Because the data-driven method does not require human intervention, it can rapidly transform large amounts of video, making it a boon to movie production. It can also be used to convert black-and-white films to color and to create content for virtual reality experiences.

"I think there are a lot of stories to be told," said Aayush Bansal, a Ph.D. student in CMU's Robotics Institute. Film production was his primary motivation in helping devise the method, he explained, enabling movies to be produced more quickly and cheaply. "It's a tool for the artist that gives them an initial model that they can then improve," he added.

The technology also has the potential to be used for so-called "deep fakes," videos in which a person's image is inserted without permission, making it appear that the person has done or said things that are out of character, Bansal acknowledged.

"It was an eye opener to all of us in the field that such fakes would be created and have such an impact," he said. "Finding ways to detect them will be important moving forward."

The above video (256x256) shows translation from John Oliver to Stephen Colbert.

Bansal will present the method today at ECCV 2018, the European Conference on Computer Vision, in Munich. His co-authors include Deva Ramanan, CMU associate professor of robotics.

Transferring content from one video to the style of another relies on artificial intelligence. In particular, a class of algorithms called generative adversarial networks (GANs) have made it easier for computers to understand how to apply the style of one image to another, particularly when they have not been carefully matched.

In a GAN, two models are created: a discriminator that learns to detect what is consistent with the style of one image or video, and a generator that learns how to create images or videos that match a certain style. When the two work competitively—the generator trying to trick the discriminator and the discriminator scoring the effectiveness of the generator—the system eventually learns how content can be transformed into a certain style.

A variant, called cycle-GAN, completes the loop, much like translating English speech into Spanish and then the Spanish back into English and then evaluating whether the twice-translated speech still makes sense. Using cycle-GAN to analyze the spatial characteristics of images has proven effective in transforming one image into the style of another.

The above video shows a face to face translation from Martin Luther King Jr. (MLK) to Barack Obama.

That spatial method still leaves something to be desired for video, with unwanted artifacts and imperfections cropping up in the full cycle of translations. To mitigate the problem, the researchers developed a technique, called Recycle-GAN, that incorporates not only spatial, but temporal information. This additional information, accounting for changes over time, further constrains the process and produces better results.

The researchers showed that Recycle-GAN can be used to transform video of Oliver into what appears to be fellow comedian Stephen Colbert and back into Oliver. Or video of John Oliver's face can be transformed a cartoon character. Recycle-GAN allows not only facial expressions to be copied, but also the movements and cadence of the performance.

The effects aren't limited to faces, or even bodies. The researchers demonstrated that video of a blooming flower can be used to manipulate the image of other types of flowers. Or clouds that are crossing the sky rapidly on a windy day can be slowed to give the appearance of calmer weather.
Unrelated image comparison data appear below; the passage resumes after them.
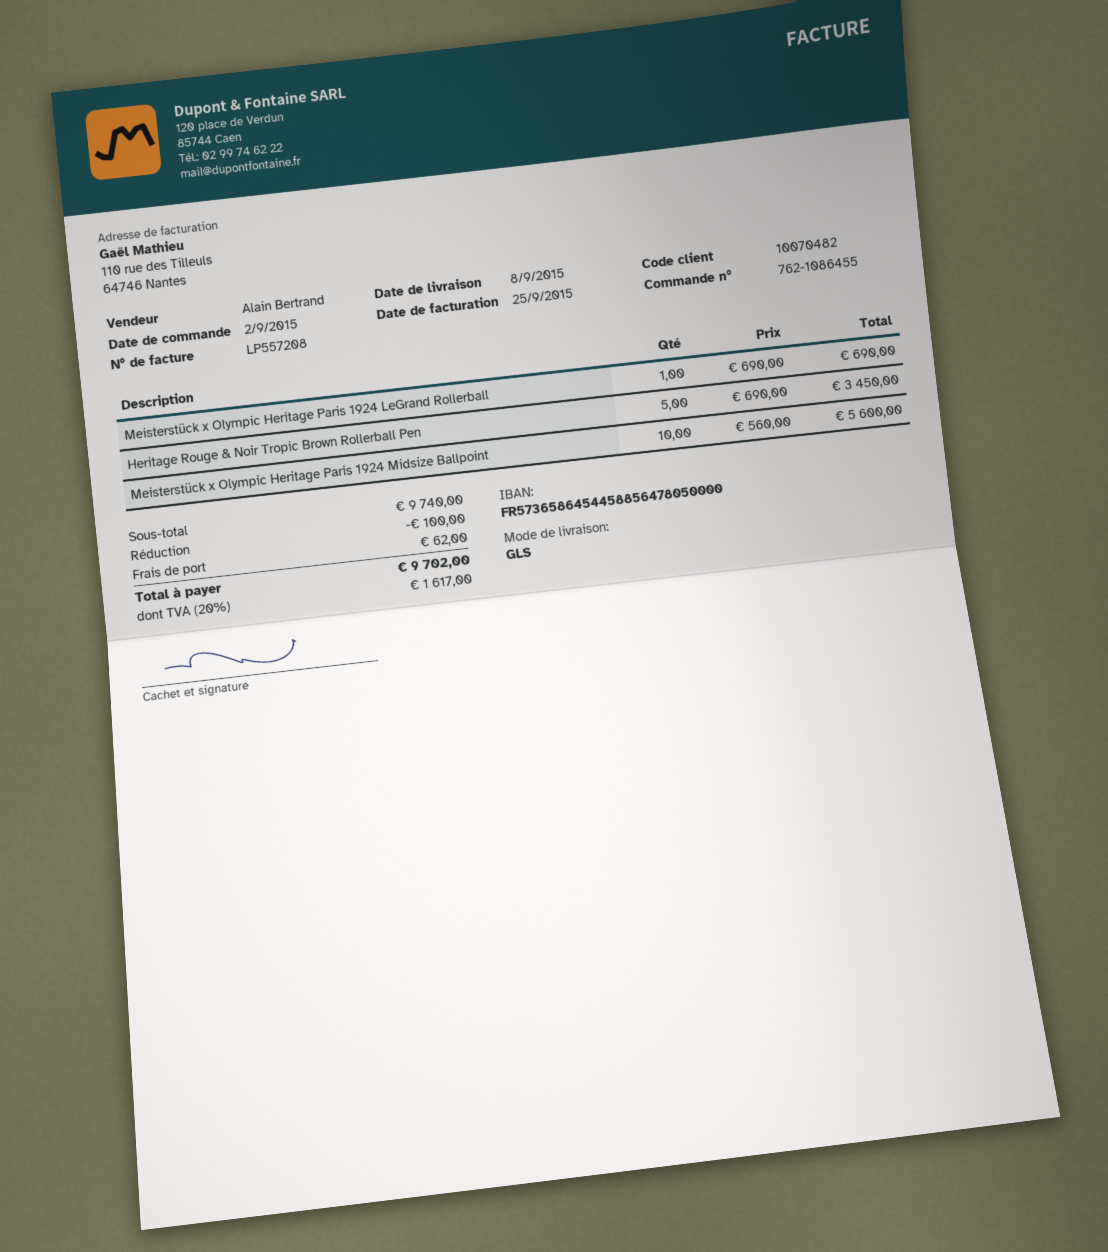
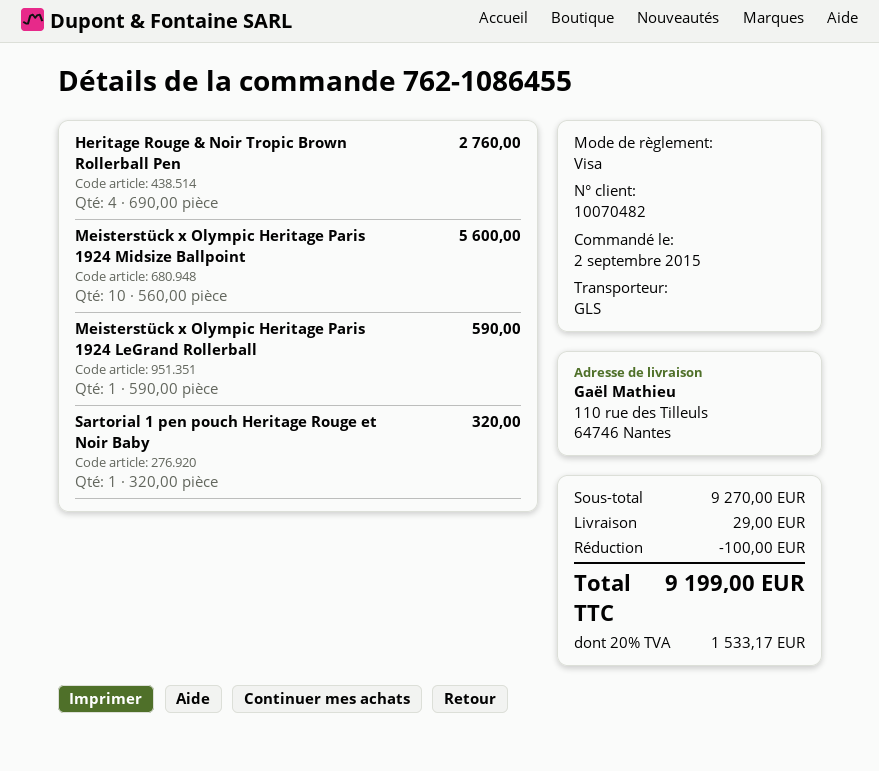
Meisterstück x Olympic Heritage Paris 1924 LeGrand Rollerball: 1 x 690.00 = 690.00 -> 1 x 590.00 = 590.00
Heritage Rouge & Noir Tropic Brown Rollerball Pen: 5 x 690.00 = 3450.00 -> 4 x 690.00 = 2760.00
Sartorial 1 pen pouch Heritage Rouge et Noir Baby: none -> 1 x 320.00 = 320.00
subtotal: 9740.00 -> 9270.00
shipping: 62.00 -> 29.00
tax: 20% = 1617.00 -> 20% = 1533.17
total: 9702.00 -> 9199.00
Such effects might be useful in developing self-driving cars that can navigate at night or in bad weather, Bansal said. Obtaining video of night scenes or stormy weather in which objects can be identified and labeled can be difficult, he explained. Recycle-GAN, on the other hand, can transform easily obtained and labeled daytime scenes into nighttime or stormy scenes, providing images that can be used to train cars to operate in those conditions.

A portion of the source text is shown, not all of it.